Re: JavaMemoryModel: cost of initialization-safety on an Alpha SMP

Date: Thu Aug 26 1999 - 14:38:27 EDT

Bill asked me to collect some more information related to the
cost of initialization safety. These numbers won't make sense
unless you have read my earlier message, which can be found
in the mailing-list archive.

Here are the extra statistics I collected. These were for a run of
the JVM where in one run it executed each SPEC benchmark k times.
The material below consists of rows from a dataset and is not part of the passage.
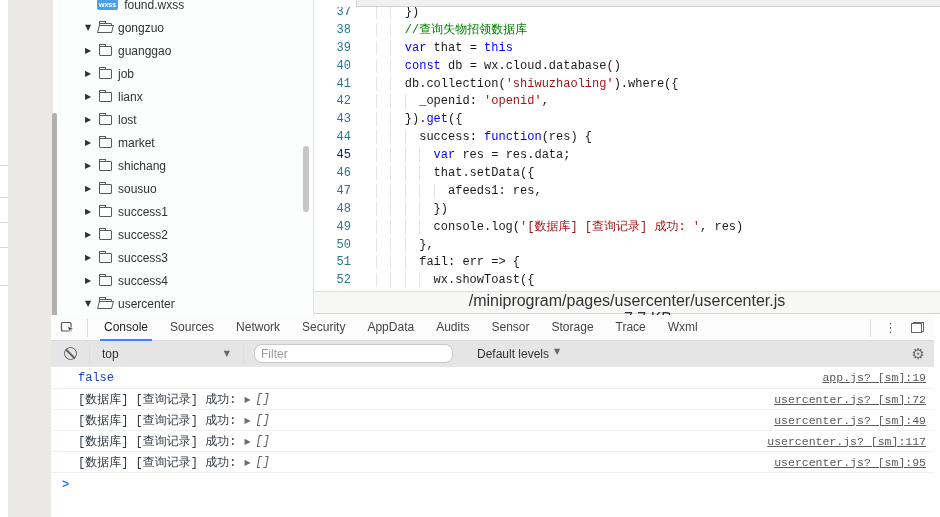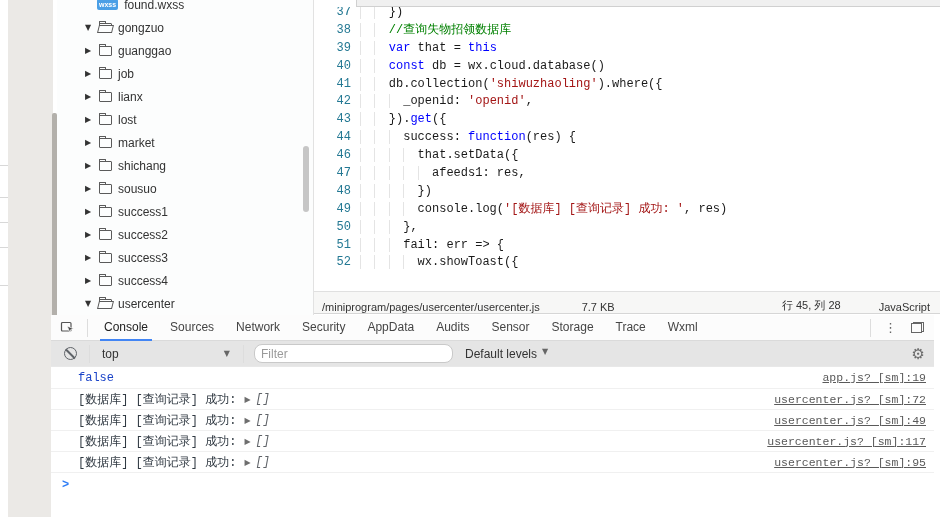--- a/index.html
+++ b/index.html
@@ -25,32 +25,32 @@
   .folder.open::after { content:""; position:absolute; left:-2px; bottom:-1px; width:13px; height:6px; background:#fcfdfd; border:1px solid #5a5a5a; transform:skewX(-14deg); }
   .wxss-badge { background:#4a9fe6; color:#fff; font-size:7px; font-weight:bold; line-height:9px; padding:1px 2px; border-radius:2px; margin-right:6px; }
   .tree-scrollbar { position:absolute; left:246px; top:146px; width:6px; height:66px; background:#c6c6c6; border-radius:3px; }
 
   
   .editor { position:absolute; left:314px; top:0; width:626px; height:291px; background:#fff; overflow:hidden; }
   .tab-remnant { position:absolute; top:0; left:0; right:0; height:7px; display:flex; }
   .tab-remnant .active-sliver { width:42px; height:7px; background:#fff; }
   .tab-remnant .rest { flex:1; height:7px; background:#f0f0f0; border-bottom:1px solid #d0d0d0; border-left:1px solid #d0d0d0; }
   .code-area { padding-top:4px; font-family:"Liberation Mono","DejaVu Sans Mono",monospace; font-size:12px; }
-  .code-row { display:flex; height:17.9px; line-height:17.9px; }
+  .code-row { display:flex; height:17.9px; line-height:17.9px;gap:16px; }
   .ln { width:46px; padding-right:9px; text-align:right; color:#237893; flex:none; }
   .ln.active { color:#0b216f; }
   .code-text { white-space:pre; color:#000; }
   .tok-ind { background:repeating-linear-gradient(90deg,#e4e4e4 0px,#e4e4e4 1px,rgba(0,0,0,0) 1px,rgba(0,0,0,0) 2ch); }
   .tok-kw { color:#0000ff; }
   .tok-str { color:#a31515; }
   .tok-cmt { color:#008000; }
   .tok-pln { color:#1a1a1a; }
 
   
-  .status-bar { position:absolute; left:314px; top:291px; width:626px; height:23px; background:#f7f7f6; border-top:1px solid #e0e0e0; border-bottom:1px solid #d6d6d6; display:flex; align-items:flex-end; font-size:11px; color:#333; padding:0 8px; }
+  .status-bar { position:absolute; left:314px; top:291px; width:626px; height:23px; background:#f7f7f6; border-top:1px solid #e0e0e0; border-bottom:1px solid #d6d6d6; display:flex; align-items:center; font-size:16px; color:#333; padding:0 8px;flex-direction:column; }
   .status-path { flex:none; }
   .status-size { margin-left:42px; }
   .status-spacer { flex:1; }
   .status-pos { margin-right:38px; }
   .status-lang { margin-right:2px; }
 
   
   .console { position:absolute; left:51px; top:315px; width:883px; height:202px; background:#fff; }
   .console-tabbar { height:26px; display:flex; align-items:center; background:#fcfcfc; border-bottom:1px solid #dadada; }
   .inspect-btn { margin:0 7px 0 9px; display:flex; align-items:center; }
@@ -65,21 +65,21 @@
   .dock-icon::after { content:""; position:absolute; left:0; bottom:0; width:9px; height:8px; border:1px solid #666; background:#fcfcfc; }
 
   .console-toolbar { height:26px; display:flex; align-items:center; background:#e5e5e5; border-bottom:1px solid #e8e8e8; font-size:12px; }
   .clear-icon { width:13px; height:13px; border:1.5px solid #5f6368; border-radius:50%; position:relative; margin-left:13px; }
   .clear-icon::after { content:""; position:absolute; left:-1.5px; top:4.5px; width:13px; height:1.5px; background:#5f6368; transform:rotate(45deg); }
   .ctx-select { display:flex; align-items:center; width:143px; padding-left:7px; color:#333; }
   .ctx-select .caret { margin-left:auto; padding-right:8px; }
   .caret { font-family:"DejaVu Sans", sans-serif; font-size:8px; color:#666; }
   .filter-input { width:199px; height:19px; border:1px solid #c9c9c9; border-radius:8px; margin-left:5px; padding:0 6px; font-size:12px; font-family:"Liberation Sans",sans-serif; color:#333; outline:none; }
   .filter-input::placeholder { color:#9a9a9a; }
-  .levels { display:flex; margin-left:12px; color:#333; }
+  .levels { display:flex; margin-left:24px; color:#333; }
   .levels .caret { margin-left:5px; }
   .toolbar-spacer { flex:1; }
   .gear-icon { font-family:"DejaVu Sans", sans-serif; font-size:15px; color:#6b6b6b; padding-right:9px; }
 
   .console-messages { }
   .console-row { height:21px; display:flex; align-items:center; border-bottom:1px solid #f0f0f0; padding-left:27px; font-family:"Liberation Mono","DejaVu Sans Mono",monospace; font-size:12px; }
   .console-row.first { height:22px;gap:22px; }
   .console-bool { color:#1a43c8; }
   .console-text { color:#303942; }
   .console-caret { font-family:"DejaVu Sans", sans-serif; font-size:8px; color:#6e6e6e; margin:0 5px 0 8px; }
@@ -205,20 +205,24 @@
           <div class="ln">42</div>
           <div class="code-text"><span class="tok-ind">      </span><span class="tok-pln">_openid: </span><span class="tok-str">'openid'</span><span class="tok-pln">,</span></div>
         </div>
         <div class="code-row">
           <div class="ln">43</div>
           <div class="code-text"><span class="tok-ind">    </span><span class="tok-pln">}).</span><span class="tok-kw">get</span><span class="tok-pln">({</span></div>
         </div>
         <div class="code-row">
           <div class="ln">44</div>
           <div class="code-text"><span class="tok-ind">      </span><span class="tok-pln">success: </span><span class="tok-kw">function</span><span class="tok-pln">(res) {</span></div>
+        </div>
+        <div class="code-row">
+          <div class="ln active">45</div>
+          <div class="code-text"><span class="tok-ind">        </span><span class="tok-kw">var</span><span class="tok-pln"> res = res.data;</span></div>
         </div>
         <div class="code-row">
           <div class="ln">46</div>
           <div class="code-text"><span class="tok-ind">        </span><span class="tok-pln">that.setData({</span></div>
         </div>
         <div class="code-row">
           <div class="ln">47</div>
           <div class="code-text"><span class="tok-ind">          </span><span class="tok-pln">afeeds1: res,</span></div>
         </div>
         <div class="code-row">

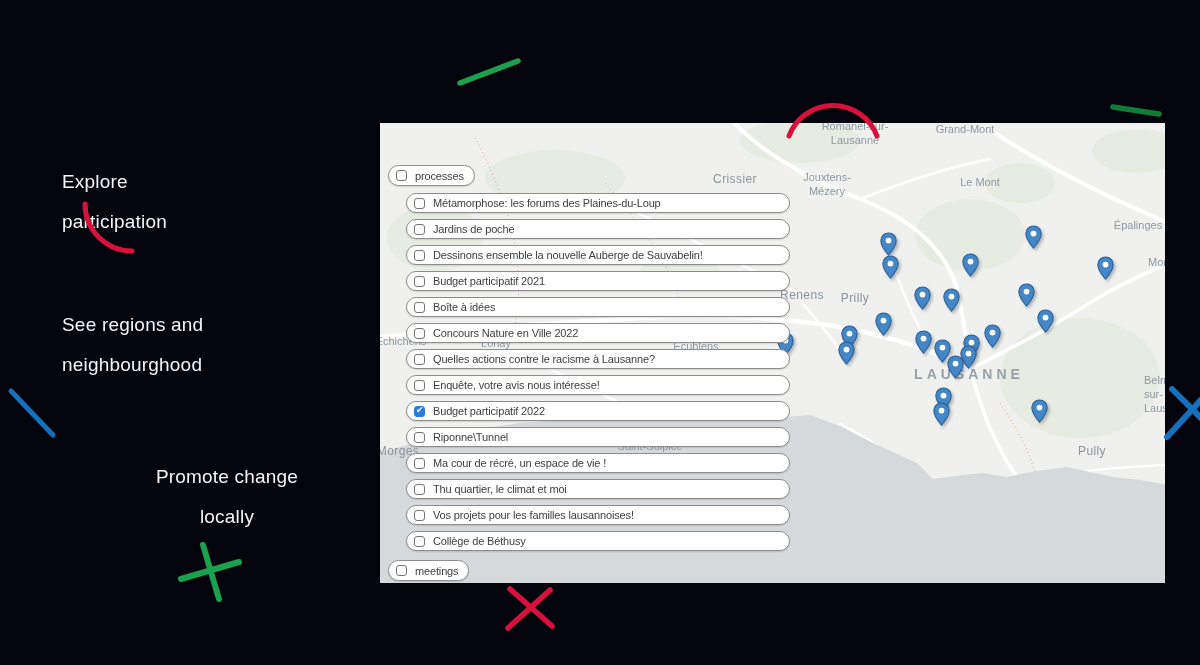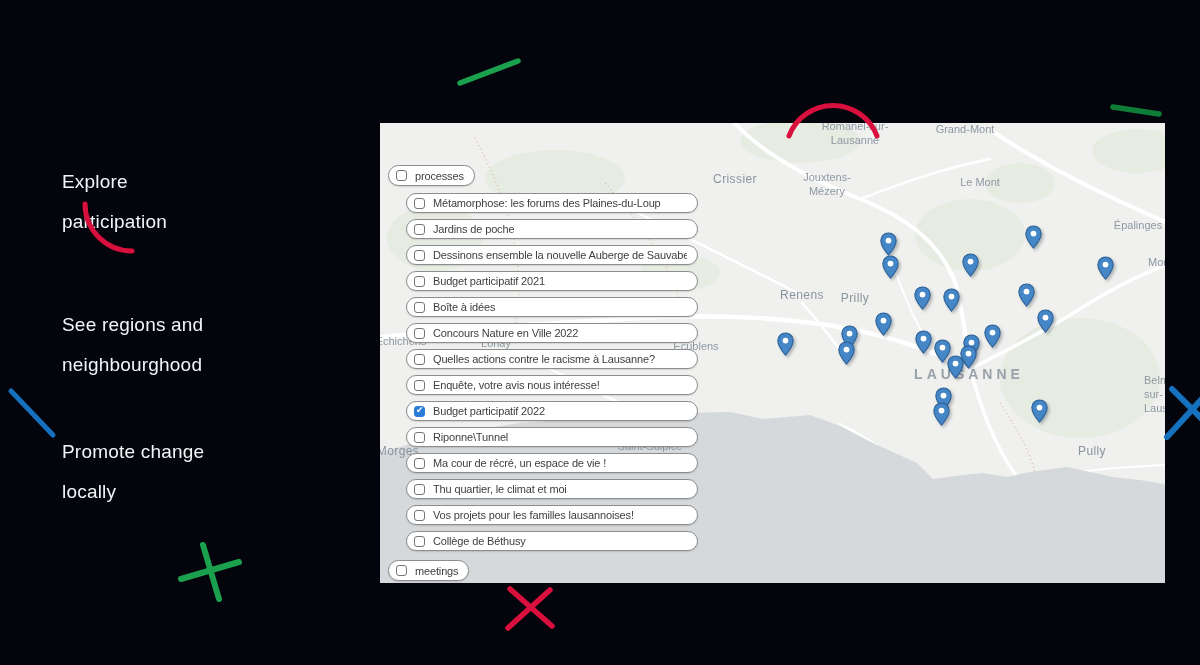--- a/index.html
+++ b/index.html
@@ -15,21 +15,21 @@
     font-family:"Liberation Sans",sans-serif;
   }
   
   .hero-heading{
     position:absolute;left:62px;margin:0;width:330px;
     color:var(--heading-text);font-size:19px;font-weight:500;line-height:40px;
     letter-spacing:.2px;white-space:pre-line;
   }
   .hero-heading.h1{top:162px;}
   .hero-heading.h2{top:305px;}
-  .hero-heading.h3{top:432px;}
+  .hero-heading.h3{top:457px;text-align:center;}
   
   .decor{position:absolute;left:0;top:0;z-index:30;pointer-events:none;}
   
   .map-panel{
     position:absolute;left:380px;top:123px;width:785px;height:460px;
     background:var(--map-land);overflow:hidden;z-index:1;
   }
   .map-bg{position:absolute;left:0;top:0;z-index:0;}
   .map-label{
     position:absolute;z-index:2;color:var(--map-label);
@@ -51,21 +51,21 @@
     font-size:11px;color:#3e3e3e;letter-spacing:-.15px;white-space:nowrap;
     overflow:hidden;
   }
   .pill.standalone{position:absolute;height:21px;width:max-content;border-radius:11px;}
   #processes-pill{left:8px;top:42px;}
   #meetings-pill{left:8px;top:437px;}
   #filter-items{
     position:absolute;left:26px;top:70px;z-index:10;
     display:flex;flex-direction:column;gap:6px;
   }
-  #filter-items .pill{width:292px;}
+  #filter-items .pill{width:384px;}
   .cb{
     width:11px;height:11px;box-sizing:border-box;flex:none;
     border:1.3px solid #767676;border-radius:3px;background:#fff;position:relative;
   }
   .cb.checked{background:var(--checkbox-checked);border-color:var(--checkbox-checked);}
   .cb.checked::after{
     content:"\2714";position:absolute;left:1px;top:-1.5px;color:#fff;font-size:9px;
     font-family:"DejaVu Sans",sans-serif;
   }
 </style>

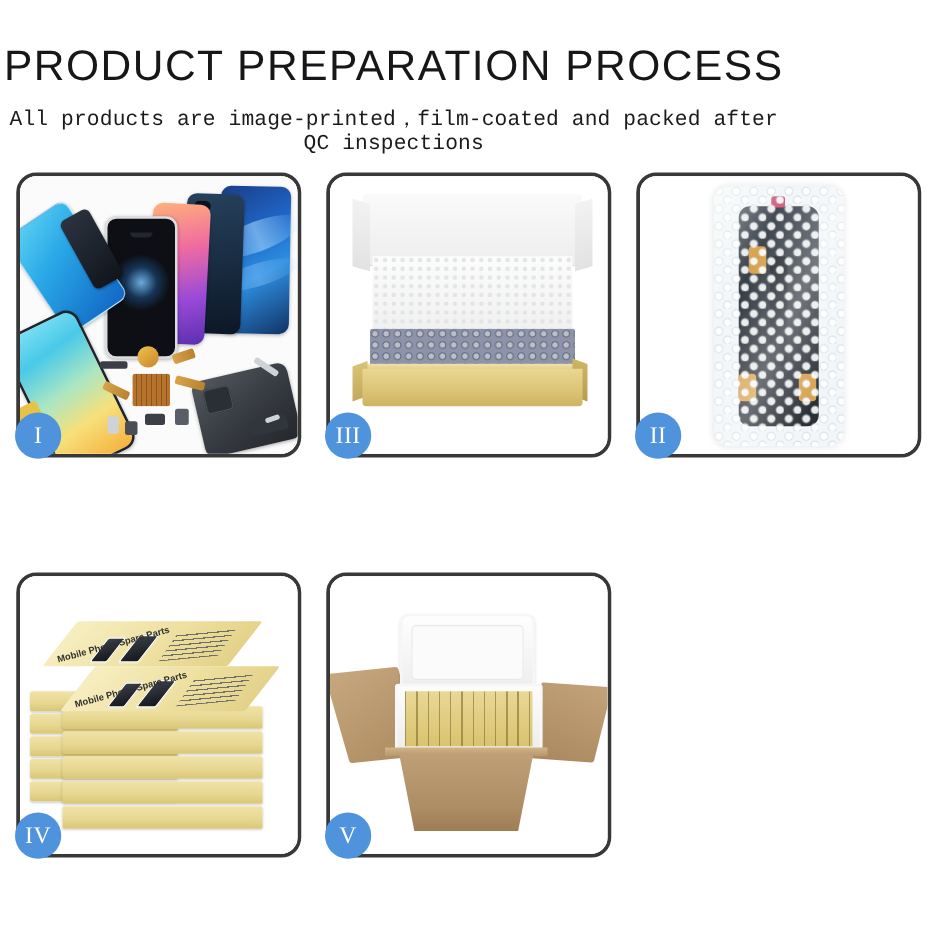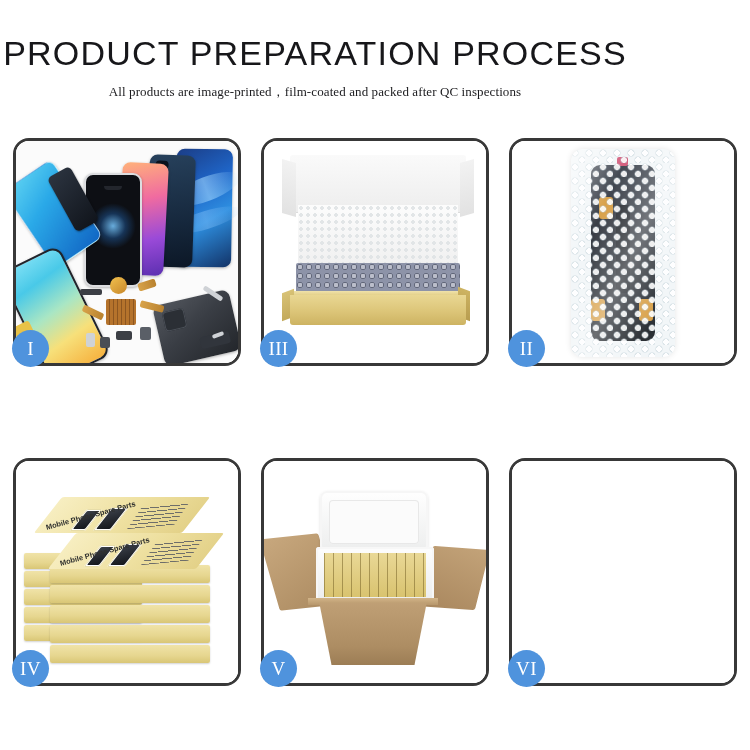--- a/index.html
+++ b/index.html
@@ -24,25 +24,25 @@
     font-size: 34px;
     font-weight: 400;
     letter-spacing: 1.2px;
     color: #17171a;
     line-height: 1.05;
     font-family: "Liberation Sans", sans-serif;
   }
   .subtitle {
     margin: 0;
     padding-top: 11px;
-    font-size: 13px;
+    font-size: 17px;
     font-weight: 400;
     color: #1b1b1e;
     letter-spacing: 0.1px;
-    font-family: Liberation Serif, serif;
+    font-family: Liberation Mono, monospace;
   }
 
   
   .grid {
     position: absolute;
     left: 13px;
     top: 138px;
     width: 724px;
     display: grid;
     grid-template-columns: repeat(3, 228px);
@@ -493,28 +493,14 @@
       <div class="p5-flap-r"></div>
       <div class="p5-foam-lid"></div>
       <div class="p5-foam-body"></div>
       <div class="p5-inner"></div>
       <div class="p5-carton-rim"></div>
       <div class="p5-carton"></div>
     </div>
     <div class="badge">V</div>
   </div>
 
-  <div class="panel">
-    <div class="panel-photo">
-      <div class="p6-bg"></div>
-      <div class="p6-topface"></div>
-      <div class="p6-left"></div>
-      <div class="p6-right"></div>
-      <div class="p6-seam" style="left:52px; top:58px; width:118px; height:2px; transform:rotate(14deg);"></div>
-      <div class="p6-seam" style="left:54px; top:74px; width:2px; height:26px;"></div>
-      <div class="p6-tape" style="left:140px; top:28px; width:44px; height:16px; transform:rotate(16deg);"></div>
-      <div class="p6-seam" style="left:56px; top:84px; width:14px; height:14px; background:rgba(140,112,74,.5);"></div>
-      <div class="p6-seam" style="left:62px; top:148px; width:14px; height:12px; background:rgba(140,112,74,.45);"></div>
-    </div>
-    <div class="badge">VI</div>
-  </div>
 
 </div>
 
 </body></html>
I
have given the running time (user, system, and elapsed), as well as
static and dynamic counts of memory-barriers and write-memory-barriers.
I have also included a static count of total number of instructions
emitted (not including any barriers or counting code). The four
configurations are:

none Base case (no initialization safety)
unopt mb before every getfield
dflow dataflow optimization
both dataflow and "this" optimization

Machine configuration (same as before):
        #Processors: 2
        Processor: 21264a
        Speed: 667 MHz
        On-chip-caches: 64KB D + 64KB I
        Board-cache: 4MB per processor
        RAM: 512MB
        OS: Tru64 Unix 4.0f

                                   static counts dynamic counts
                                -------------------- ---------------------
config user(s) sys(s) elapsed insts mb wmb mb wmb
none 213.6 11.1 226.8 222416 0 0 0 0
unopt 721.2 12.6 732.4 223221 7858 1988 12987952675 67180227
dflow 408.6 11.0 421.2 222545 2254 1988 4029712036 67180227
this 353.6 11.0 357.8 227165 5881 1988 3128366384 67180245

Some interesting points and clarifications:

1. user + sys is sometimes bigger than elapsed because one of the benchmarks
   is multi-threaded.
2. The static count of instructions changes because of alignment effects
   caused by the insertion of memory barriers
3. The static count of memory-barriers is higher in "this" configuration
   as compared to "dflow", but the dynamic count is lower.
4. The dynamic count of wmb changes in the "this" configuration. I think
   this is because the spec harness's execution depends on timing:
   It measures the elapsed time and prints it out, and the printing code
   may print varying number of characters across the four configurations.
5. The ratio of the user time for "dflow", and "none" does not show
   exactly the 63% difference in SPEC numbers reported earlier because the
   SPEC number is a geometric mean of scaled inverses of running times,
   whereas the measure here is a sum of the running times.

I did one further calculation to find the cycle cost of each executed
memory-barrier. This calculation involves taking the increase in
user-time over the user-time for the "none" configuration, converting
it to cycles, and dividing by the dynamic count of memory-barriers.
(Remember, the clock frequency is 667 MHz.)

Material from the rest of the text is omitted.